What is considered a large call for LR? Ours is fully consistent and expects 0 to 1 items returned. Would this overflow the memory?
v
did you try disabling cache altogether?
I'd suggest getting another heap profile and sharing with us
LR not returning many values does not necessarily qualify it as "small". The call may be traversing large portions of the graph which have to be brought into memory, but I wouldn't expect them to cause a leak. It used to be a problem when SpiceDB didn't offer cursoring and LR calls would return thousands or elements.
c
Cluster cache was disabled yes but still no fix
v
all of the caches?
and otel also disabled?
c
Otel is disabled, only the cluster dispatch cache is disabled, dispatch catch is set to 250 MB and no changes on the ns cache
v
please disable all caches to rule out leaks there
then fetch a heap profile when it's approaching limit
c
Ok will try and grab that
sent you a pprof, this isnt right before breaching but it is close @User
v
profile shows 50mb used. Can you plot the various memory metrics and see if it's specific to the heap or other parts?
have you also disabled the namespace cache?
is your schema large?
c
Namespace cache is still running, schema has 5 resources with about 9 relation types. ~30K records
v
what do you mean 30K records
c
Ill share some plots but container mem usage is still about the same as shared above (tracks the same path)
About 30k relationships in prod
v
try disabling namespace cache, it's the last element I know can store offheap and does not show up in the heap dump
c
What is the NS cache caching?
v
your schema
that's why I asked for the size of your schema
are you running any sidecar or anything to SpiceDB?
I gotta drop but feel free to ping @Joey or @ecordell if you gather more insight
c
Yes we have another container in there that does some additional logic then proxies the same requests to spicedb, its mem usage is very low. The container that restarts is spicedb. Will add any more info I have. Appreciate your help!
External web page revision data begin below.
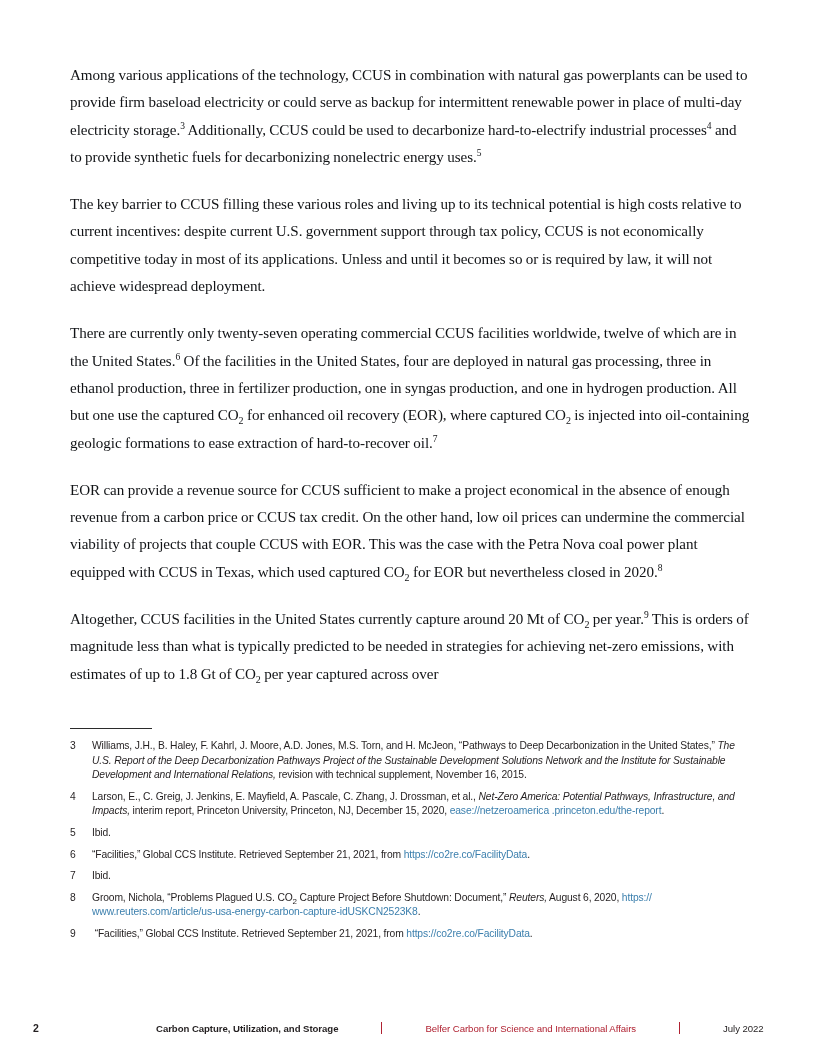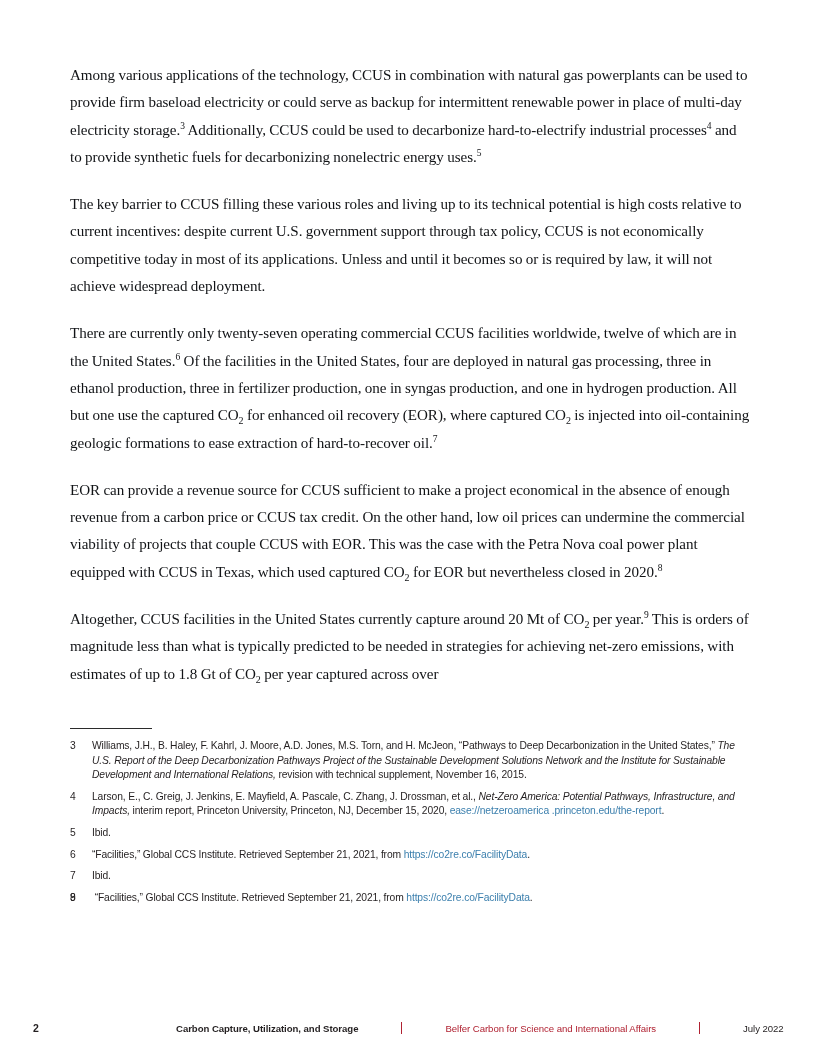--- a/index.html
+++ b/index.html
@@ -98,21 +98,21 @@
     position: absolute;
     left: 33px;
     top: 2px;
     font-family: "Liberation Sans", "DejaVu Sans", sans-serif;
     font-size: 10.5px;
     font-weight: bold;
     color: #231f20;
   }
   .footer-center {
     position: absolute;
-    left: 176px;
+    left: 156px;
     top: 2px;
     display: flex;
     align-items: flex-end;
     font-family: "Liberation Sans", "DejaVu Sans", sans-serif;
     font-size: 9.6px;
     letter-spacing: -0.05px;
     white-space: nowrap;
     gap: 36px;
   }
   .f-title {
@@ -165,20 +165,21 @@
       <span>“Facilities,” Global CCS Institute. Retrieved September 21, 2021, from <span class="lnk">https://co2re.co/FacilityData</span>.</span>
     </div>
 
     <div class="note">
       <span class="note-num">7</span>
       <span>Ibid.</span>
     </div>
 
     <div class="note">
       <span class="note-num">8</span>
+      <span>Groom, Nichola, “Problems Plagued U.S. CO<sub class="sb">2</sub> Capture Project Before Shutdown: Document,” <em>Reuters,</em> August 6, 2020, <span class="lnk">https:// www.reuters.com/article/us-usa-energy-carbon-capture-idUSKCN2523K8</span>.</span>
     </div>
 
     <div class="note">
       <span class="note-num">9</span>
       <span>&nbsp;“Facilities,” Global CCS Institute. Retrieved September 21, 2021, from <span class="lnk">https://co2re.co/FacilityData</span>.</span>
     </div>
   </div>
 
   <div class="footer">
     <div class="page-num">2</div>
We look to be stable now at a high total container req/limit. Will monitor memory usage and will let you know once we get full root cause. Appreciate all the help! Have some additional questions about our 1.25.0 migration: - most importantly is that our checkPermission calls are much slower than previous version for P95,P75 (but is the same for P99,P50) - still see occasional context canceled returned as error (we still don't have cluster dispatch enabled) - any ideas what this could be?
j
if calls are timing out, then context can be canceled
what version did you upgrade from?
c
1.13.0 -> 1.14.1 (4 part migration on postgres) -> 1.25.0 [dispatch disabled so just migrate head]
j
disabled dispatch will make things slower
you should reenable dispatching
c
Dispatch was always disabled (we just used the defaults)
j
then you should enable dispatching
c
Is 1.25.0 more dependent on cluster dispatch?
j
no, but it makes caching more efficient
there are also settings changes around connection pooling as well
c
Right, Im just wondering why we saw a performance regression by the version bump?
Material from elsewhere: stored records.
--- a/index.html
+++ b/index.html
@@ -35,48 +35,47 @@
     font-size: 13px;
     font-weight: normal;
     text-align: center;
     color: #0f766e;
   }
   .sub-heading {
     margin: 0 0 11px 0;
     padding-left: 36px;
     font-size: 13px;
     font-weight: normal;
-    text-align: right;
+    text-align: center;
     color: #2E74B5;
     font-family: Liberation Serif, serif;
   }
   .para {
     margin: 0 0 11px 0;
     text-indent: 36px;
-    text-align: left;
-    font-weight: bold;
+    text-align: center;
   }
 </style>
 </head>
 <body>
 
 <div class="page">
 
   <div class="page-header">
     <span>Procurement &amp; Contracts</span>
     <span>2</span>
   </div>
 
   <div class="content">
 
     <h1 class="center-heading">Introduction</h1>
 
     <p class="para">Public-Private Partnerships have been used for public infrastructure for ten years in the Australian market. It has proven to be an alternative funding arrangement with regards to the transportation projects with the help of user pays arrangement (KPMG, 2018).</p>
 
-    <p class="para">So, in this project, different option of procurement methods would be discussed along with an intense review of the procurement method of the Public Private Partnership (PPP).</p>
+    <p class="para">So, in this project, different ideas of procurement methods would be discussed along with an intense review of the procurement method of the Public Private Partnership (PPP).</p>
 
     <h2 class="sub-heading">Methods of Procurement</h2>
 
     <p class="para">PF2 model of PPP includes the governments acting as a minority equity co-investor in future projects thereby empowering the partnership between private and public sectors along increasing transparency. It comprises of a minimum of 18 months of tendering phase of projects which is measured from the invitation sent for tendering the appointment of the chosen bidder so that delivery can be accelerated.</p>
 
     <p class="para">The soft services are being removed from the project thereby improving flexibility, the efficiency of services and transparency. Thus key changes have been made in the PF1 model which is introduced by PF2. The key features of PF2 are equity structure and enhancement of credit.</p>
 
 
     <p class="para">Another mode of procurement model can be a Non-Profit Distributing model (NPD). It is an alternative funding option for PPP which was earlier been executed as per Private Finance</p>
Any ideas before I try enabling cluster dispatch + increasing connection pools?
j
considering its 15 versions, it could be all sorts of things
you'd need to look at a trace to see
I'd also recommend looking at the connection delay prometheus metrics to see if its waiting for connections
e
some of the defaults around connection pooling changed, that's a good thing to check
in general we expect 1.25 to be much faster on PG vs. 1.13, the tx management is much better
c
Thanks - will get back!
Noticed a few things. For context: we have low RPS (About 2-10 QPS for checkPermission, 0-2 QPS for write, 10 LookupResources/hour) and using all defaults (no additional flags). Have 4 spicedb instances running 1.25.0, small-ish schema (7 namespaces w/ total 11 relationships): - Our checkPermission is slower average than our writeRelationships since upgrade (strange?) - DB Connections increased when migrating from 1.14.1 to 1.25.0 (20 conns per instance to 30 for total of 120) - The longest check permission requests spend most of their time in ExecuteQuery w/ 1-2K spans Just wanted to check if any ideas popped up as for why?
j
sounds like you're hanging on available connections
that's why I suggested checking the prom metric for connection wait time
c
Is there a list of the metrics, I am scrolling through them but not sure which to look at. Each instance seems to have enough conns to support the load independently given we never breach 10 qps and have ~30 open each?
j
max(rate(pgxpool_acquire_duration_ns[$__rate_interval]))
c
So I should increase the connections for read then? I'm a little confused since the latency was fine with less connections previously (20 total held per instance vs now 30)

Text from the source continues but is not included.